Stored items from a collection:
----------------------------------------

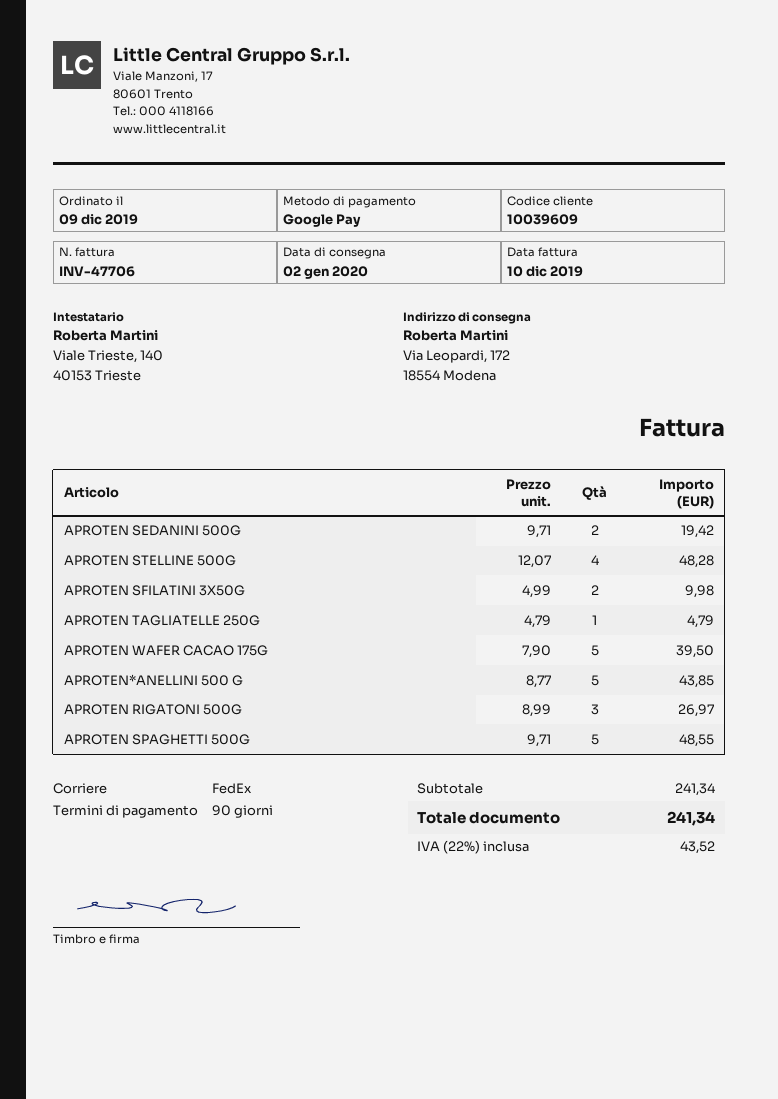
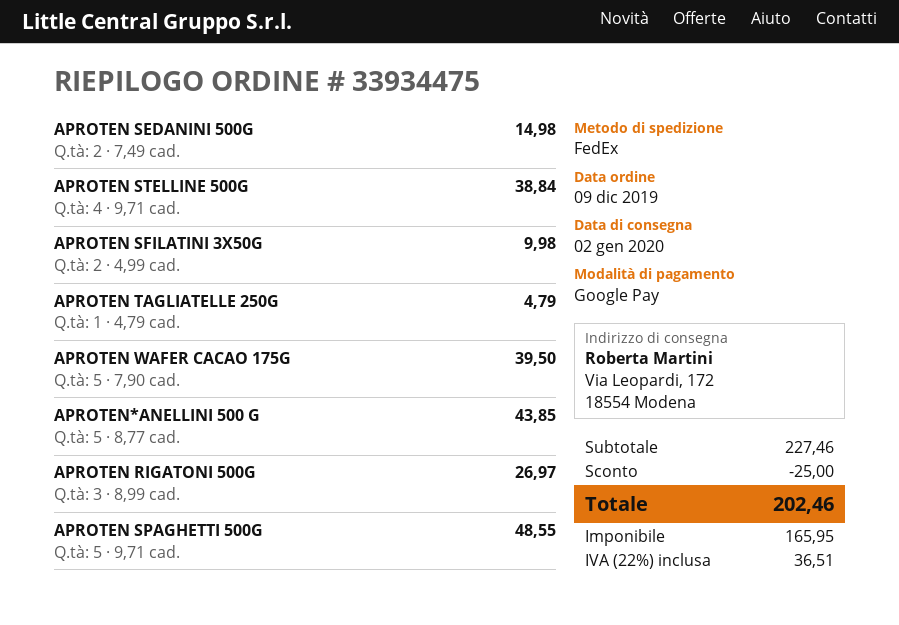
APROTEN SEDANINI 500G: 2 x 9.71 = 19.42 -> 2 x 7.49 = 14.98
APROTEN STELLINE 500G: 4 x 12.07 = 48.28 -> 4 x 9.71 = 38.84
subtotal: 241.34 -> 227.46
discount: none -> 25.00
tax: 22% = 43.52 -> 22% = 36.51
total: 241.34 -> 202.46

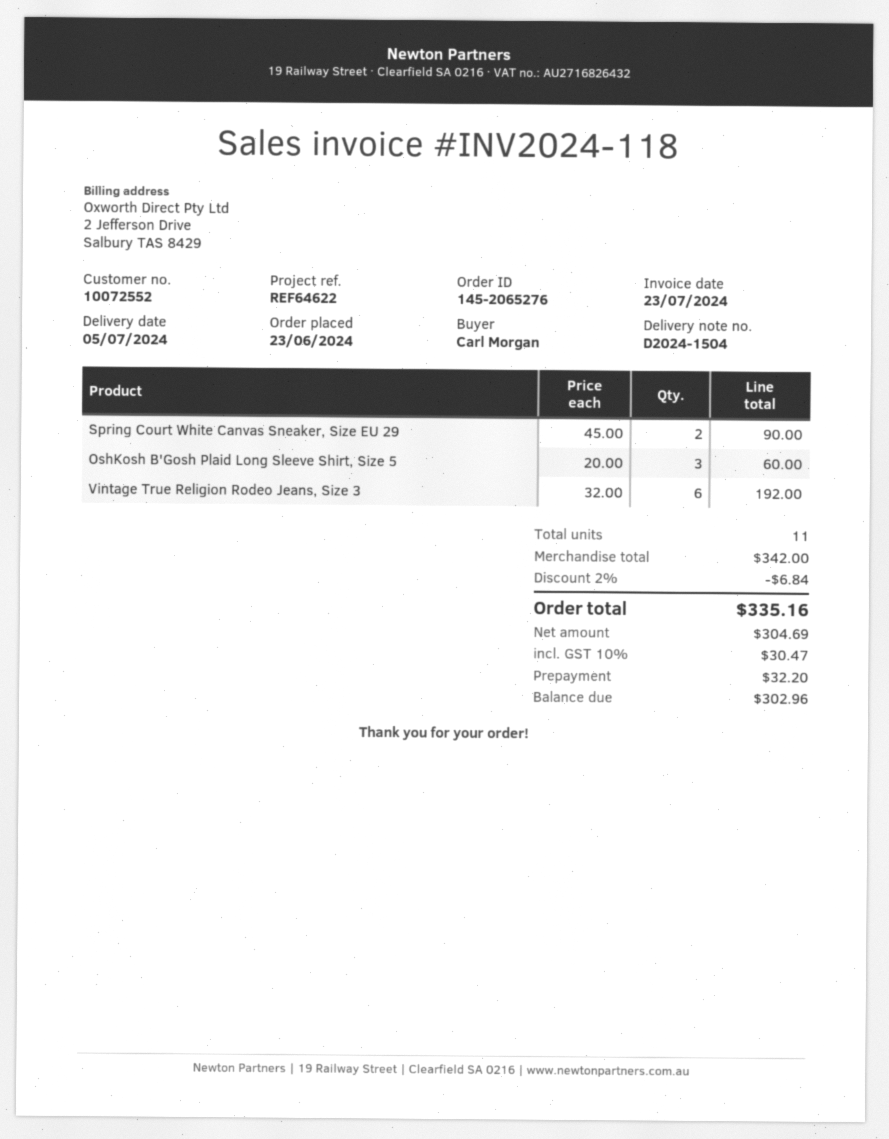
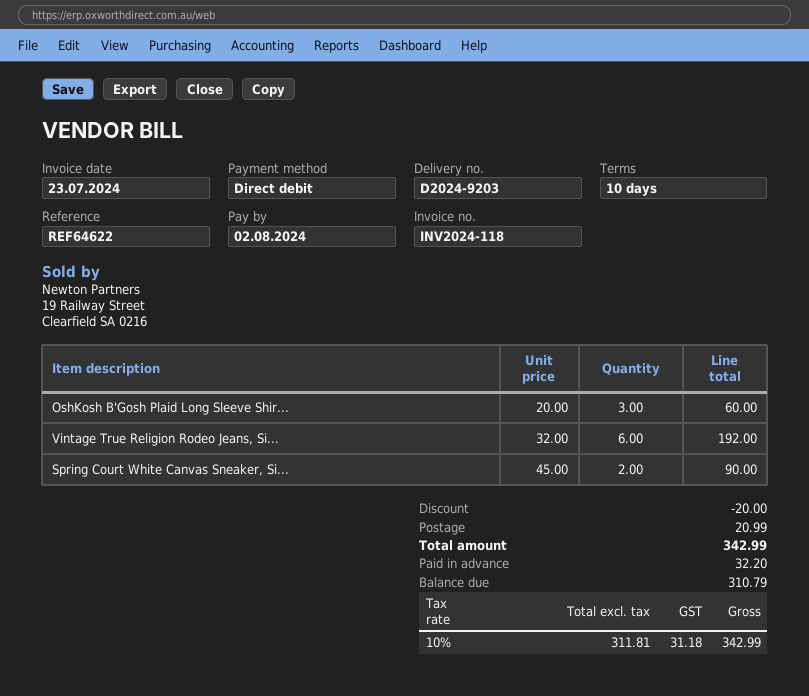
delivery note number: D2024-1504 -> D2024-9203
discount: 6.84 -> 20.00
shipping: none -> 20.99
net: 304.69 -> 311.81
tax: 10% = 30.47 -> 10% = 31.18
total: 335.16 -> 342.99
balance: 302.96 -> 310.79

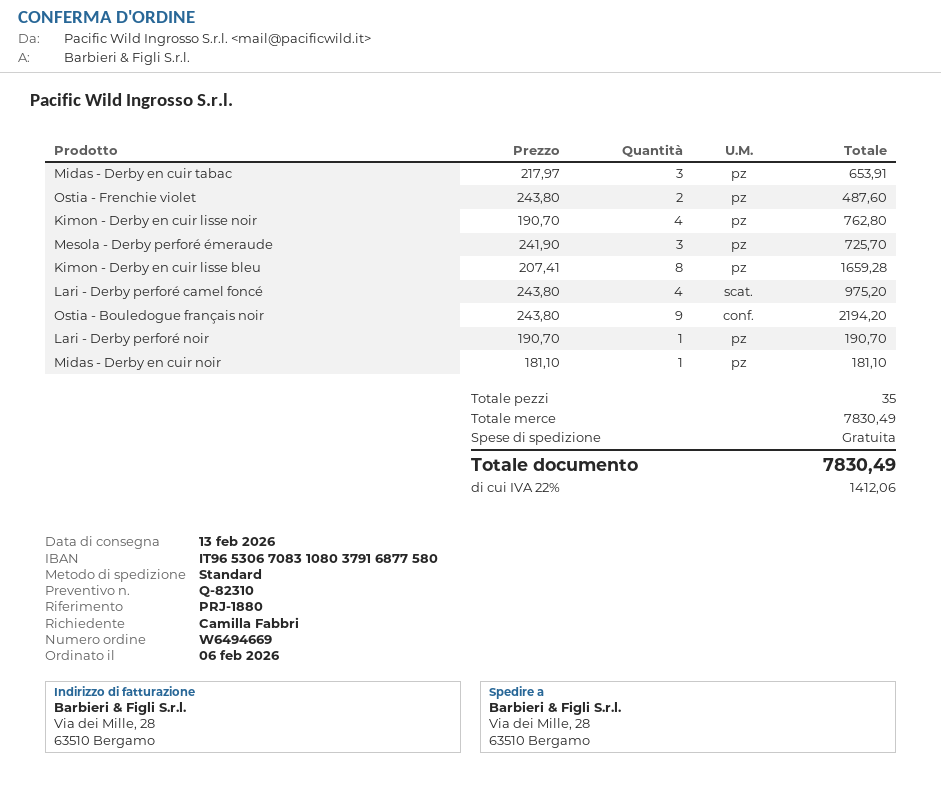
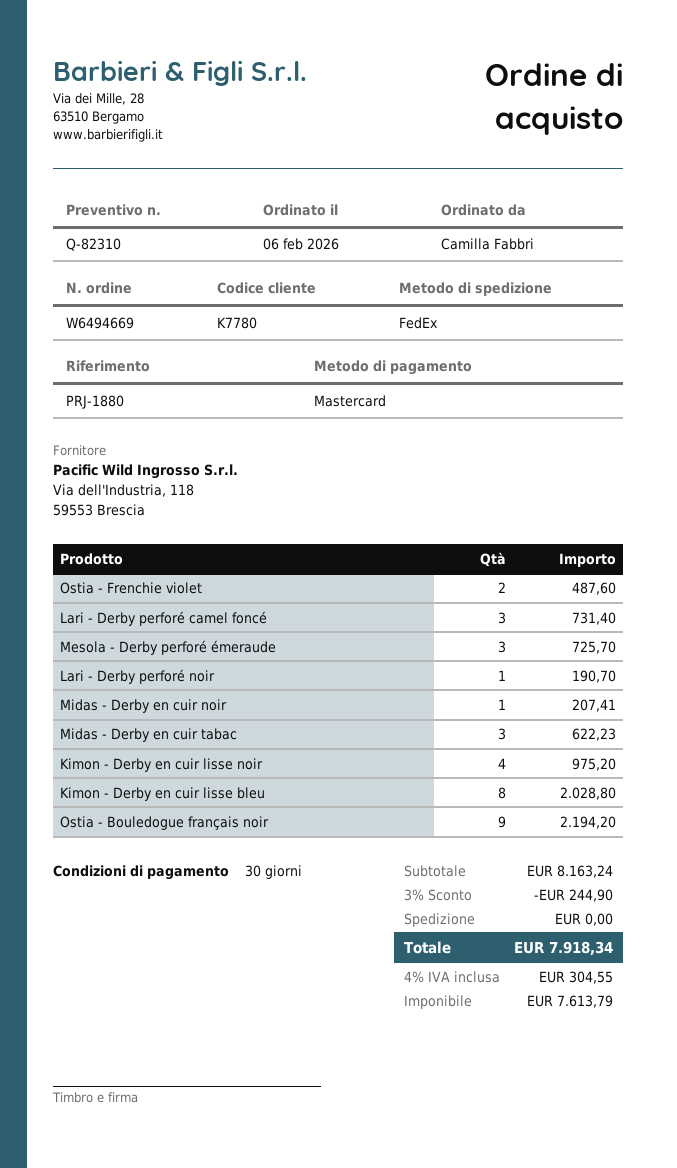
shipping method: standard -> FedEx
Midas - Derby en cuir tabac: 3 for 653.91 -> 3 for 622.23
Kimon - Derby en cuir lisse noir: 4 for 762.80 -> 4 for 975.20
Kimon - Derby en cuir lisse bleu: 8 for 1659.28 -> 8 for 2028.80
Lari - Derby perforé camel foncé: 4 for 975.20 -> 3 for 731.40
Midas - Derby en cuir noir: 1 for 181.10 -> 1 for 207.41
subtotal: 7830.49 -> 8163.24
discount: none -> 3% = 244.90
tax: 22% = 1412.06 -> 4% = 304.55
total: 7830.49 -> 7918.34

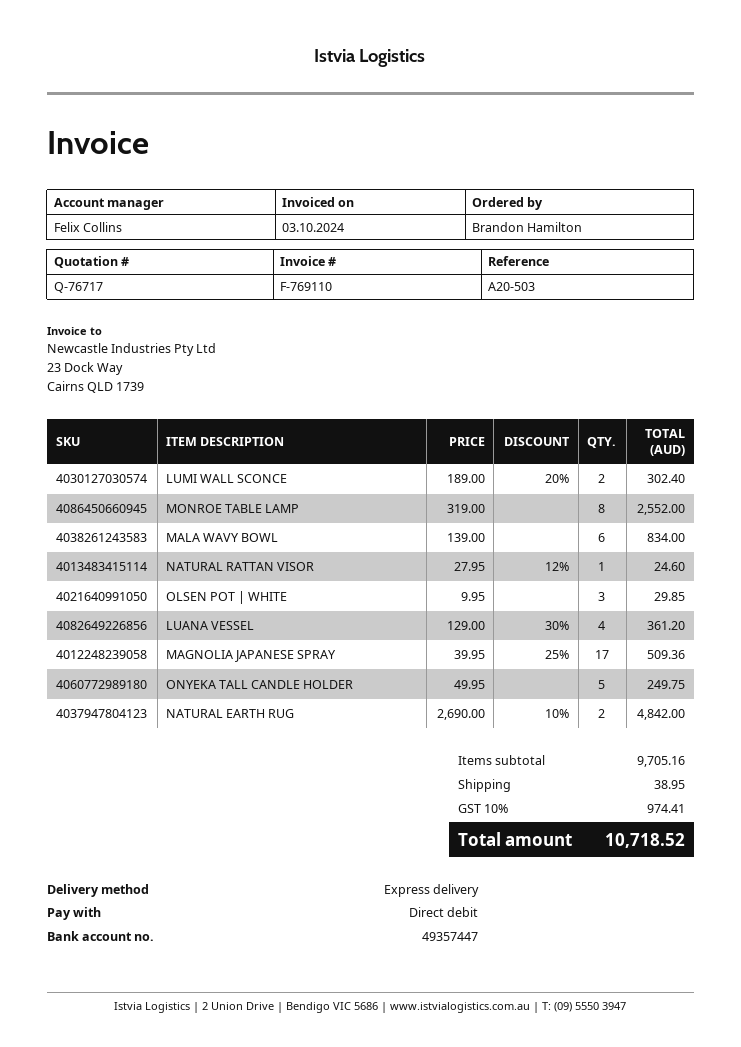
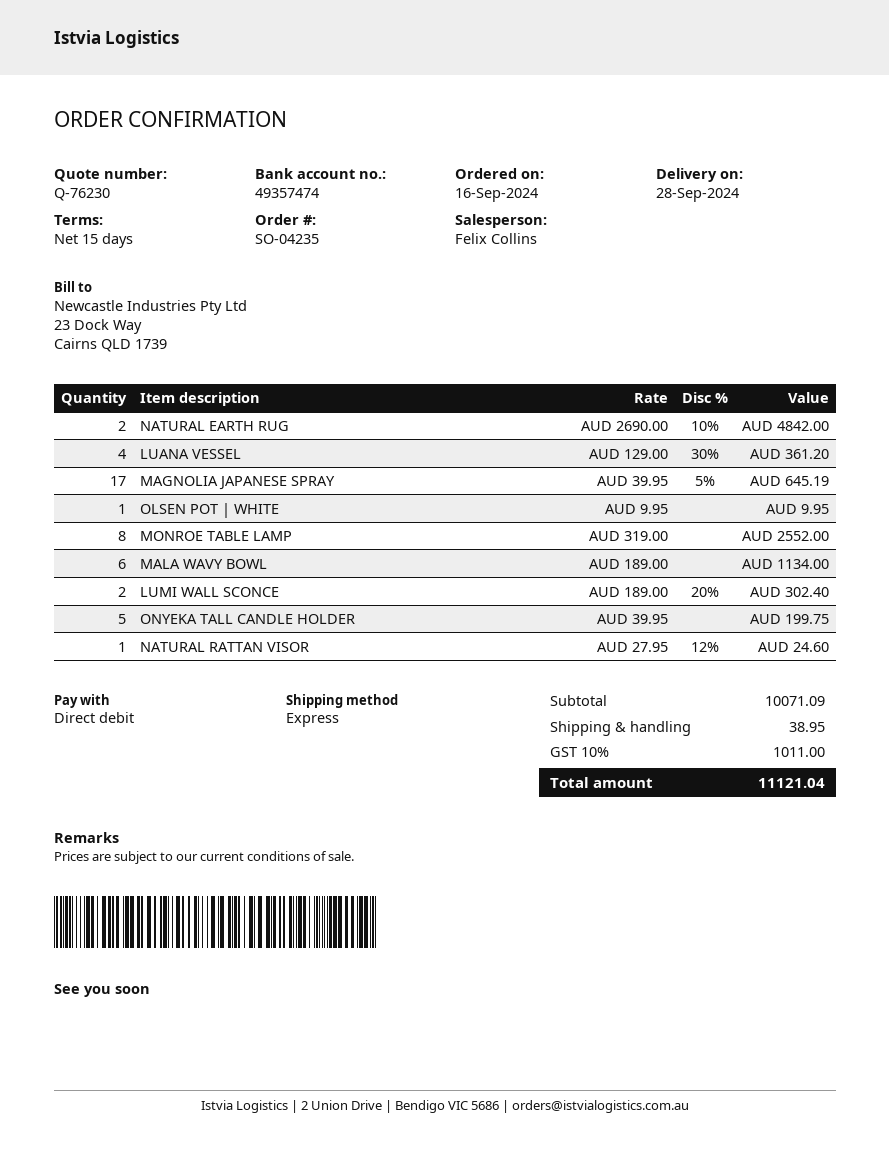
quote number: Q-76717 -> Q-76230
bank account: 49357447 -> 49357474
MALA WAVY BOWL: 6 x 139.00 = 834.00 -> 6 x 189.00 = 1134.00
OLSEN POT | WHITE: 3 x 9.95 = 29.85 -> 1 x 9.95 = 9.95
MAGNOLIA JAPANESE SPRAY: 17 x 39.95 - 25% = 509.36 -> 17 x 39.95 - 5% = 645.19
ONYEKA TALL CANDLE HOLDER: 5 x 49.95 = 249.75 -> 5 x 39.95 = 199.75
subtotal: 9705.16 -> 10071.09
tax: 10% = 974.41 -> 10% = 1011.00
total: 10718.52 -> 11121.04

----------------------------------------

# [WHAT TO WORK ON]
Restate the records above in full and word for word, but do not carry over any pictures.

# [EXPECTED ANSWER]
APROTEN SEDANINI 500G: 2 x 9.71 = 19.42 -> 2 x 7.49 = 14.98
APROTEN STELLINE 500G: 4 x 12.07 = 48.28 -> 4 x 9.71 = 38.84
subtotal: 241.34 -> 227.46
discount: none -> 25.00
tax: 22% = 43.52 -> 22% = 36.51
total: 241.34 -> 202.46

delivery note number: D2024-1504 -> D2024-9203
discount: 6.84 -> 20.00
shipping: none -> 20.99
net: 304.69 -> 311.81
tax: 10% = 30.47 -> 10% = 31.18
total: 335.16 -> 342.99
balance: 302.96 -> 310.79

shipping method: standard -> FedEx
Midas - Derby en cuir tabac: 3 for 653.91 -> 3 for 622.23
Kimon - Derby en cuir lisse noir: 4 for 762.80 -> 4 for 975.20
Kimon - Derby en cuir lisse bleu: 8 for 1659.28 -> 8 for 2028.80
Lari - Derby perforé camel foncé: 4 for 975.20 -> 3 for 731.40
Midas - Derby en cuir noir: 1 for 181.10 -> 1 for 207.41
subtotal: 7830.49 -> 8163.24
discount: none -> 3% = 244.90
tax: 22% = 1412.06 -> 4% = 304.55
total: 7830.49 -> 7918.34

quote number: Q-76717 -> Q-76230
bank account: 49357447 -> 49357474
MALA WAVY BOWL: 6 x 139.00 = 834.00 -> 6 x 189.00 = 1134.00
OLSEN POT | WHITE: 3 x 9.95 = 29.85 -> 1 x 9.95 = 9.95
MAGNOLIA JAPANESE SPRAY: 17 x 39.95 - 25% = 509.36 -> 17 x 39.95 - 5% = 645.19
ONYEKA TALL CANDLE HOLDER: 5 x 49.95 = 249.75 -> 5 x 39.95 = 199.75
subtotal: 9705.16 -> 10071.09
tax: 10% = 974.41 -> 10% = 1011.00
total: 10718.52 -> 11121.04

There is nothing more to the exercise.